**DATA PROVIDED**:
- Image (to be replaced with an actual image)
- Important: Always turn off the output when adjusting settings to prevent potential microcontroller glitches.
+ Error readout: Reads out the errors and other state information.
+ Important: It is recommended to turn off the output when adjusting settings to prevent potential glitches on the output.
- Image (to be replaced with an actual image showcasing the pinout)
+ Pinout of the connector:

--

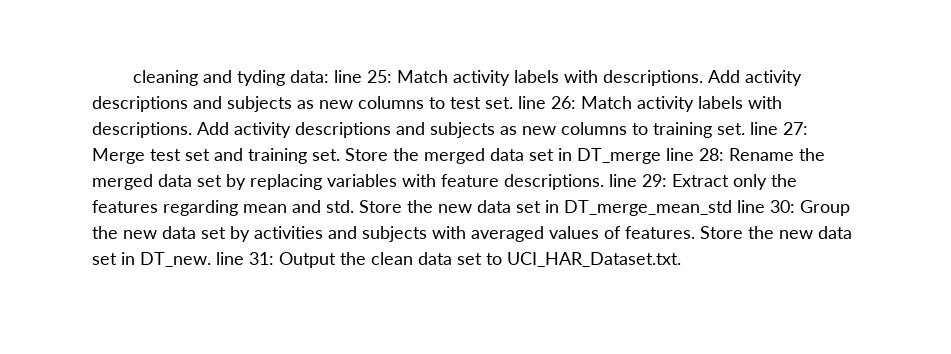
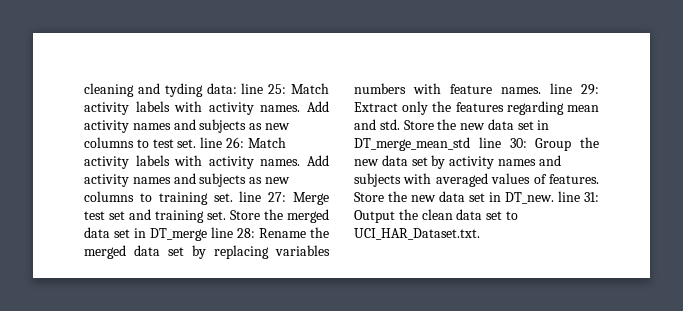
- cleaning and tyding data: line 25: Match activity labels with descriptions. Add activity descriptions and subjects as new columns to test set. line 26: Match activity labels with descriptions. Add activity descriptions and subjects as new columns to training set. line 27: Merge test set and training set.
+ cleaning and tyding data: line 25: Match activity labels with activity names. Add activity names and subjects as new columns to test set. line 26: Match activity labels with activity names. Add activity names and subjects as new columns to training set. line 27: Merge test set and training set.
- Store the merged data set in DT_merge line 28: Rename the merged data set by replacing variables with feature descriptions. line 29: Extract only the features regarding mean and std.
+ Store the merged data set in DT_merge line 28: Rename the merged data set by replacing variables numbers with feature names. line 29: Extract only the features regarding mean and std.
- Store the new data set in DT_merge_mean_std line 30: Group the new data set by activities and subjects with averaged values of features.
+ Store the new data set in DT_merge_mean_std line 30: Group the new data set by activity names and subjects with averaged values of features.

--

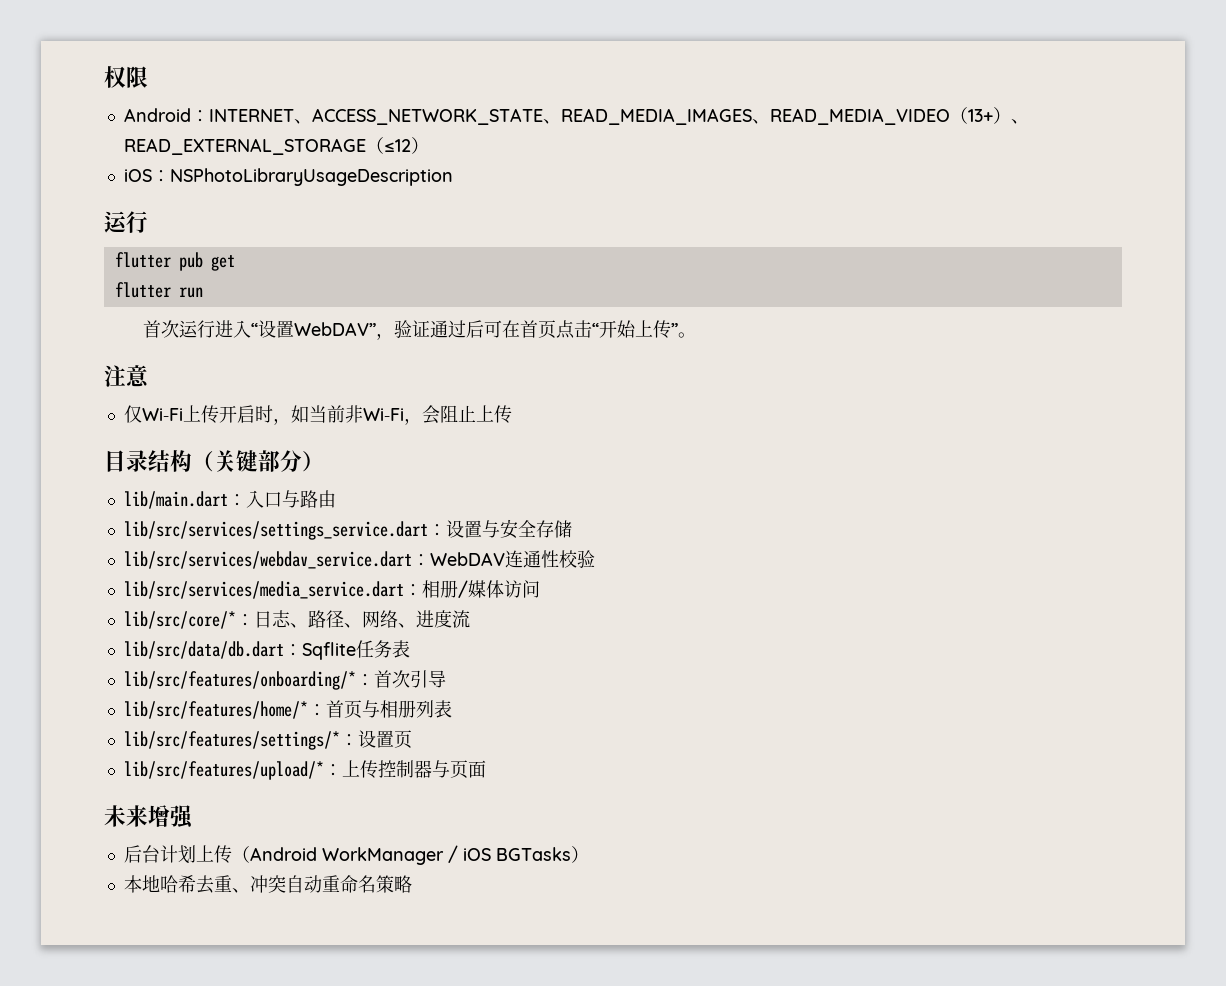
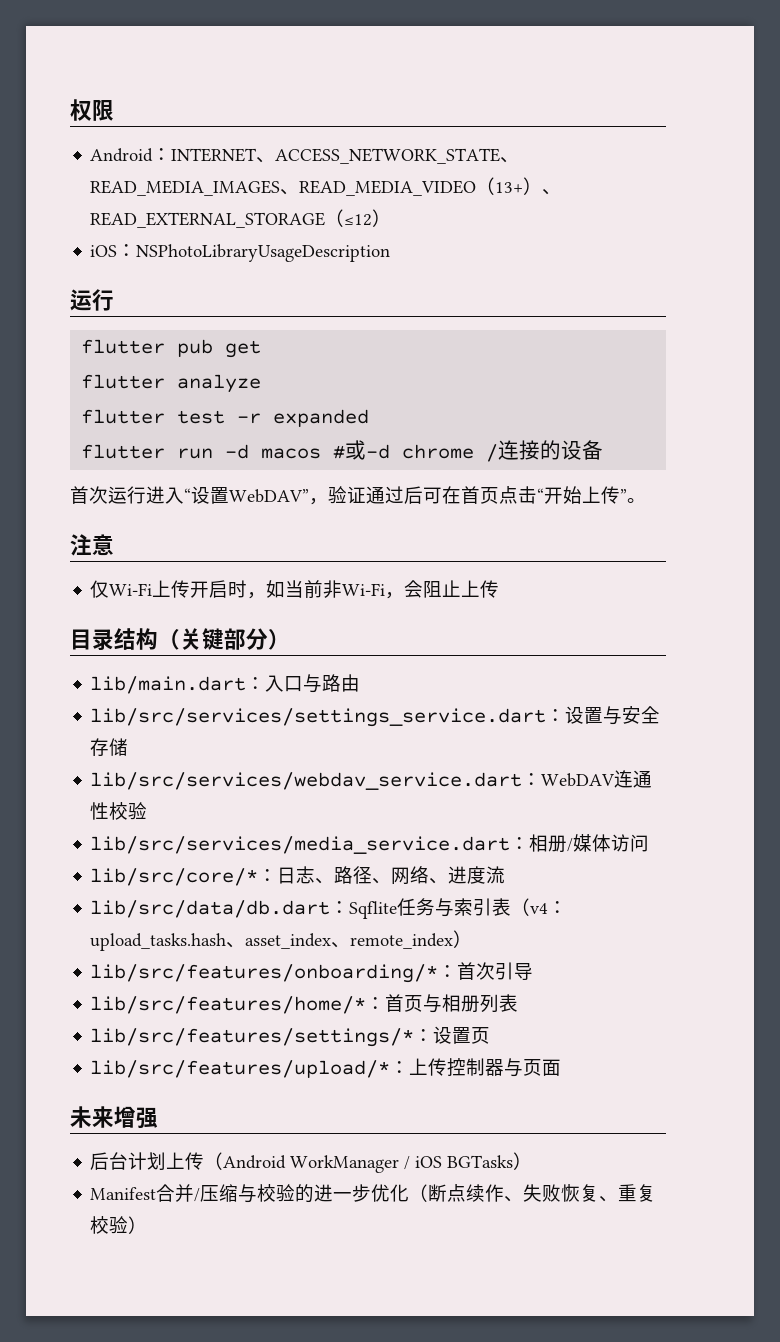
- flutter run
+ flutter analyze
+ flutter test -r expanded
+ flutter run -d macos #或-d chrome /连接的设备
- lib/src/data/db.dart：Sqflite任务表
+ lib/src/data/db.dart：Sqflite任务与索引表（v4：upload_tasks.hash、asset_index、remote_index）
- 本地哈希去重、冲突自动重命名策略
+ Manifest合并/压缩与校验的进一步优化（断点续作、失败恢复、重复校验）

**TASK INSTRUCTIONS**: Scan the entries above and return each line that holds "adjusting".

**RESULT FOR THIS EXERCISE**:
- Important: Always turn off the output when adjusting settings to prevent potential microcontroller glitches.
+ Important: It is recommended to turn off the output when adjusting settings to prevent potential glitches on the output.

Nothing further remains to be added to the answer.